*** Given data Section Begins ***

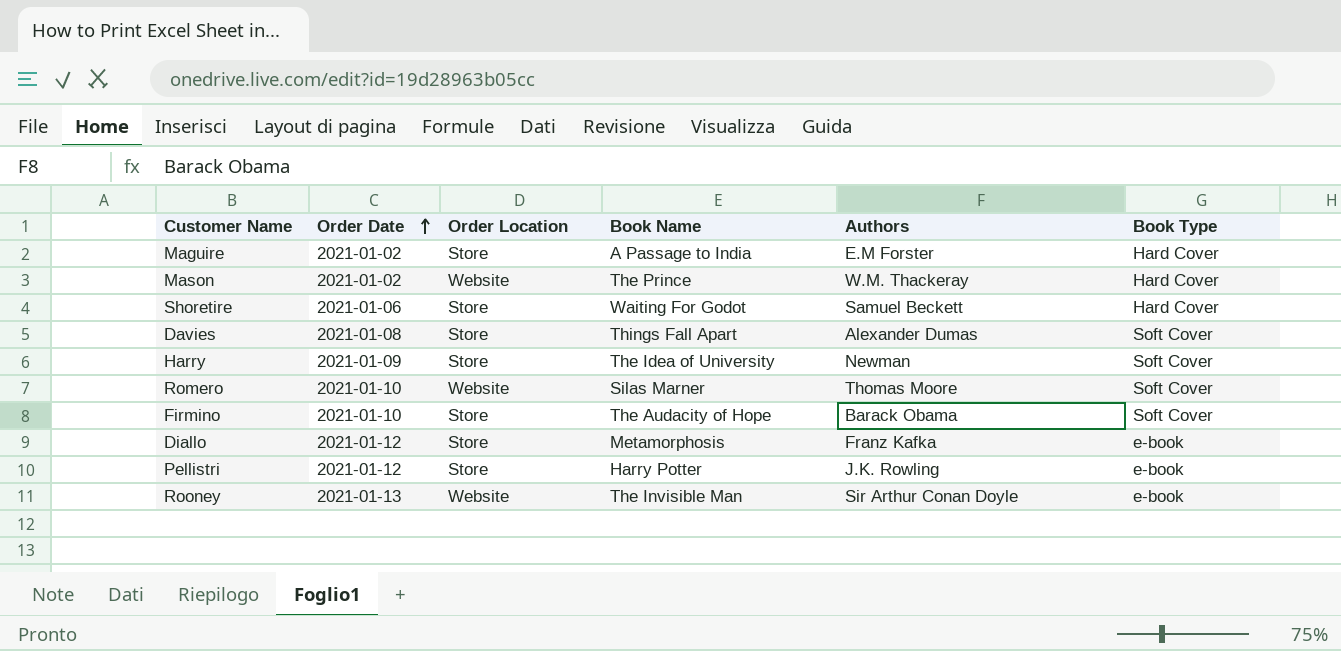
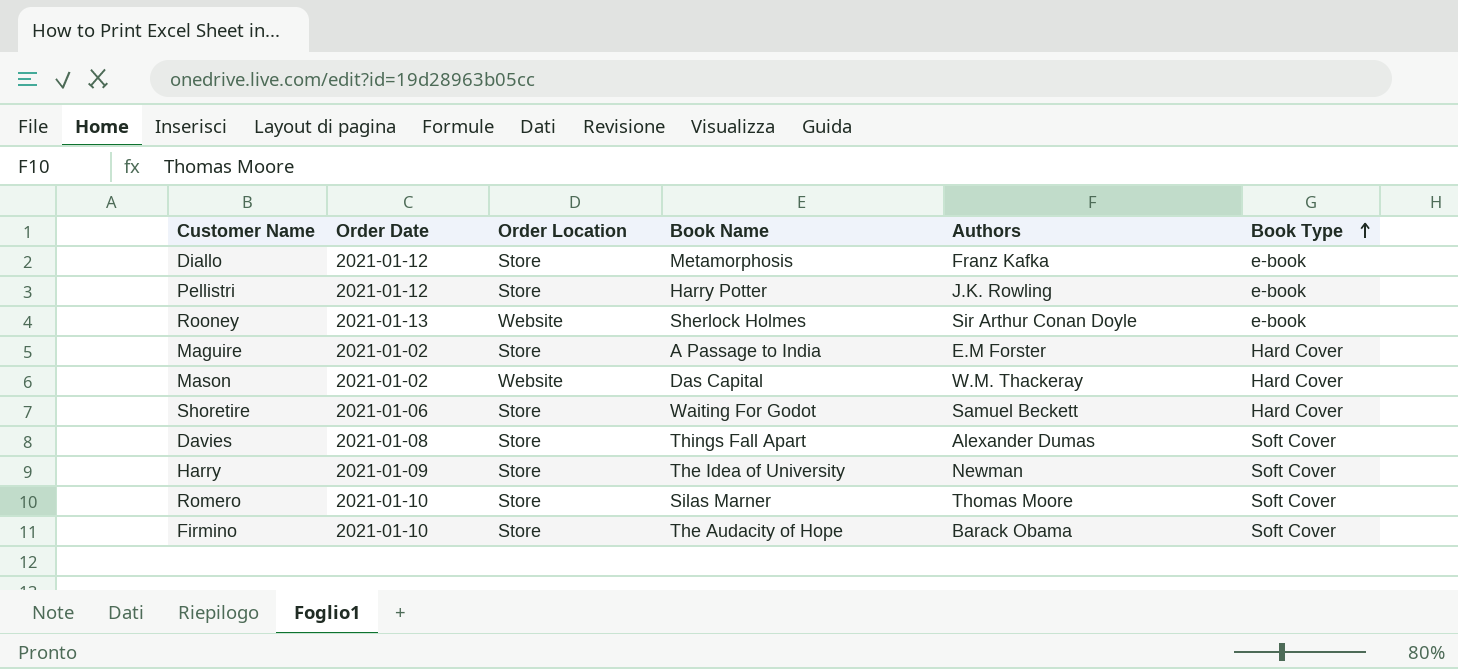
row order: Order Date ascending -> Book Type ascending
Rooney | Book Name: The Invisible Man -> Sherlock Holmes
Mason | Book Name: The Prince -> Das Capital
Romero | Order Location: Website -> Store

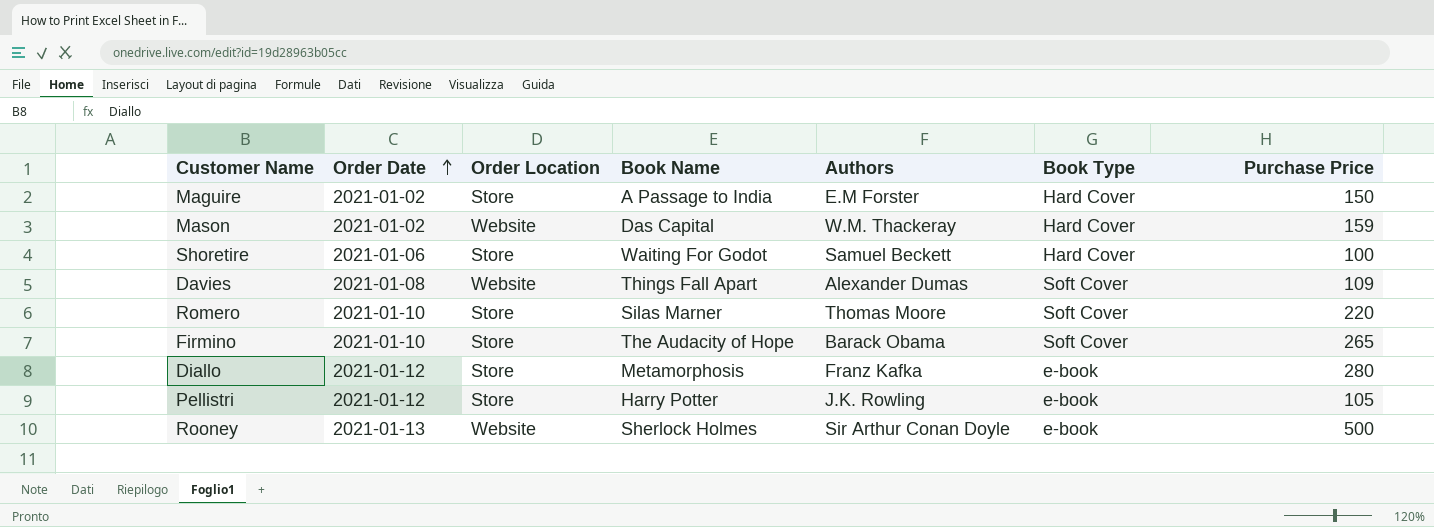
row order: Book Type ascending -> Order Date ascending
column Purchase Price | position: none -> 7
row Harry: 2021-01-09 | Store | The Idea of University | Newman | Soft Cover -> none
Davies | Order Location: Store -> Website

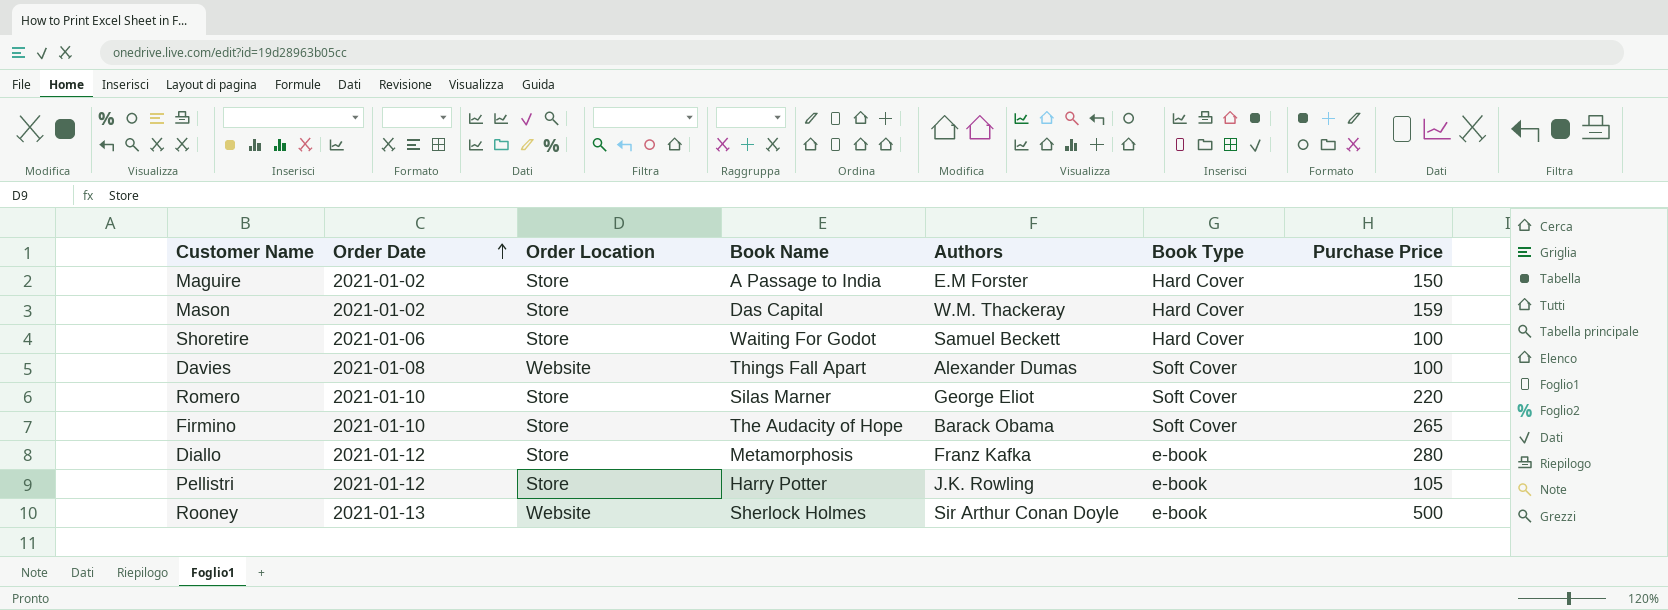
Mason | Order Location: Website -> Store
Davies | Purchase Price: 109 -> 100
Romero | Authors: Thomas Moore -> George Eliot

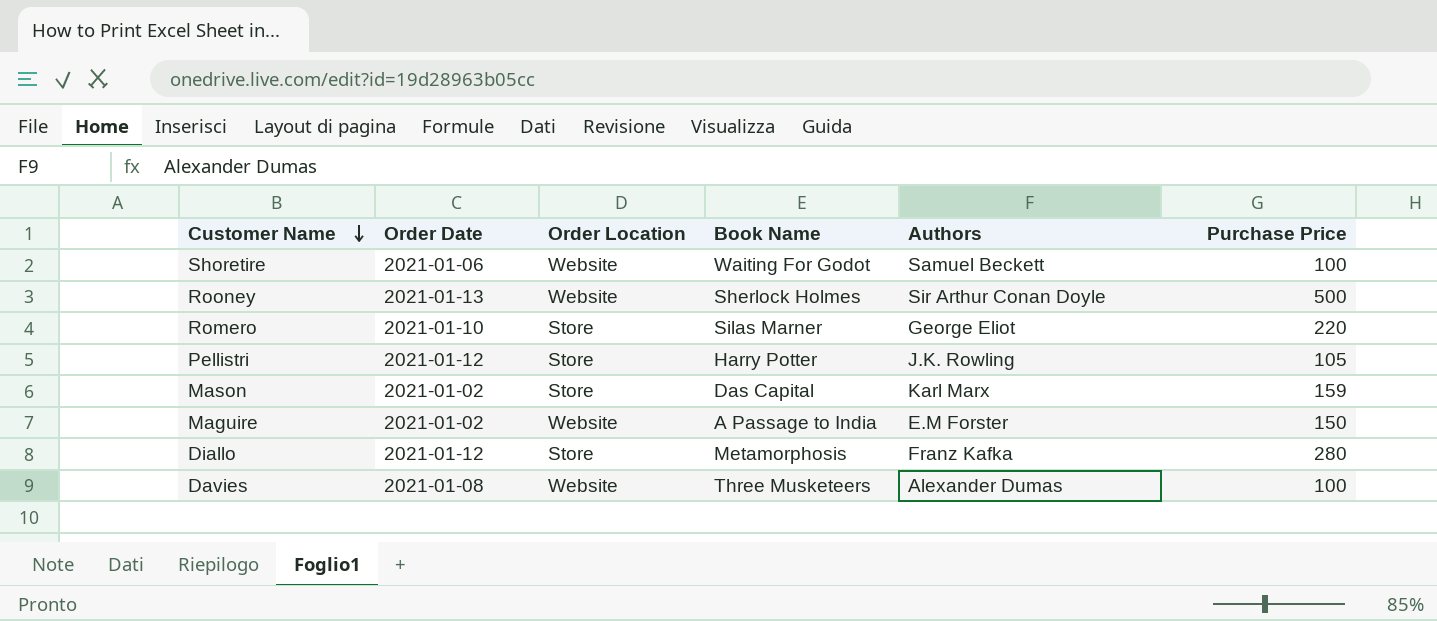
row order: Order Date ascending -> Customer Name descending
column Book Type | position: 6 -> none
row Firmino: 2021-01-10 | Store | The Audacity of Hope | Barack Obama | Soft Cover | 265 -> none
Shoretire | Order Location: Store -> Website
Mason | Authors: W.M. Thackeray -> Karl Marx
Maguire | Order Location: Store -> Website
Davies | Book Name: Things Fall Apart -> Three Musketeers

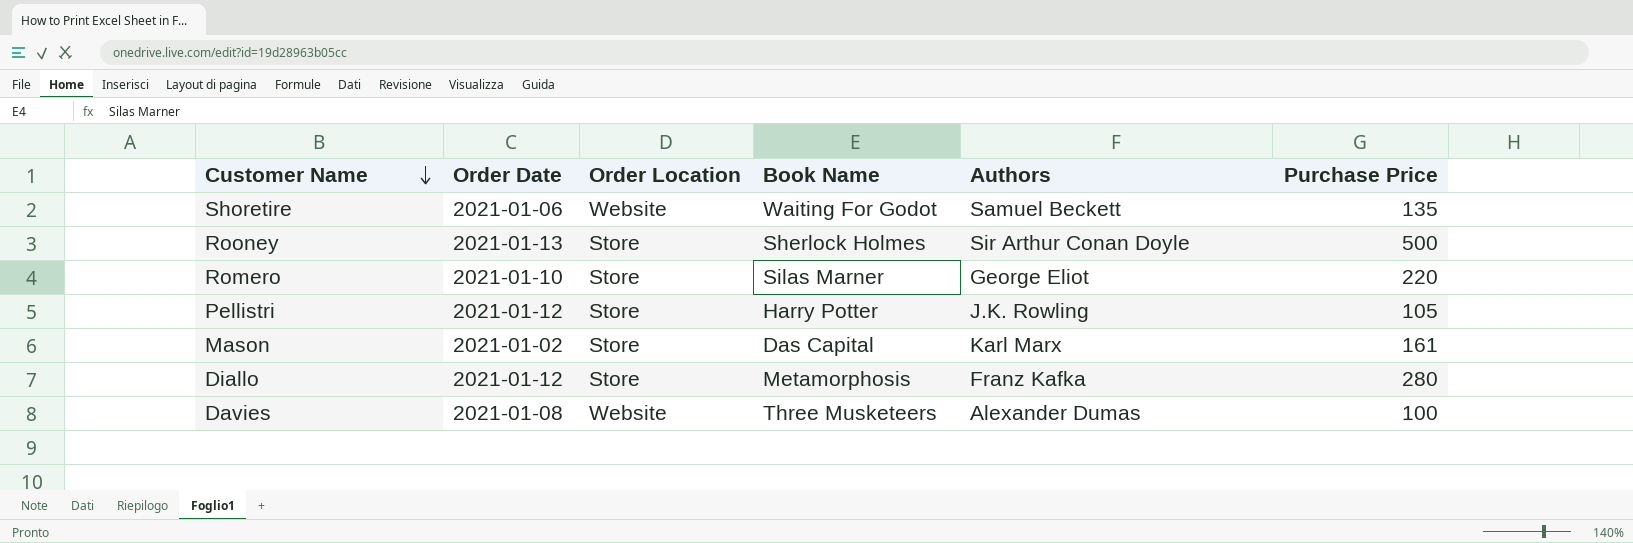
row Maguire: 2021-01-02 | Website | A Passage to India | E.M Forster | 150 -> none
Shoretire | Purchase Price: 100 -> 135
Rooney | Order Location: Website -> Store
Mason | Purchase Price: 159 -> 161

*** Given data Section Ends ***

*Exercise objective*: Repeat the listing verbatim. Skip the pictures.

*Solution to the exercise*:
row order: Order Date ascending -> Book Type ascending
Rooney | Book Name: The Invisible Man -> Sherlock Holmes
Mason | Book Name: The Prince -> Das Capital
Romero | Order Location: Website -> Store

row order: Book Type ascending -> Order Date ascending
column Purchase Price | position: none -> 7
row Harry: 2021-01-09 | Store | The Idea of University | Newman | Soft Cover -> none
Davies | Order Location: Store -> Website

Mason | Order Location: Website -> Store
Davies | Purchase Price: 109 -> 100
Romero | Authors: Thomas Moore -> George Eliot

row order: Order Date ascending -> Customer Name descending
column Book Type | position: 6 -> none
row Firmino: 2021-01-10 | Store | The Audacity of Hope | Barack Obama | Soft Cover | 265 -> none
Shoretire | Order Location: Store -> Website
Mason | Authors: W.M. Thackeray -> Karl Marx
Maguire | Order Location: Store -> Website
Davies | Book Name: Things Fall Apart -> Three Musketeers

row Maguire: 2021-01-02 | Website | A Passage to India | E.M Forster | 150 -> none
Shoretire | Purchase Price: 100 -> 135
Rooney | Order Location: Website -> Store
Mason | Purchase Price: 159 -> 161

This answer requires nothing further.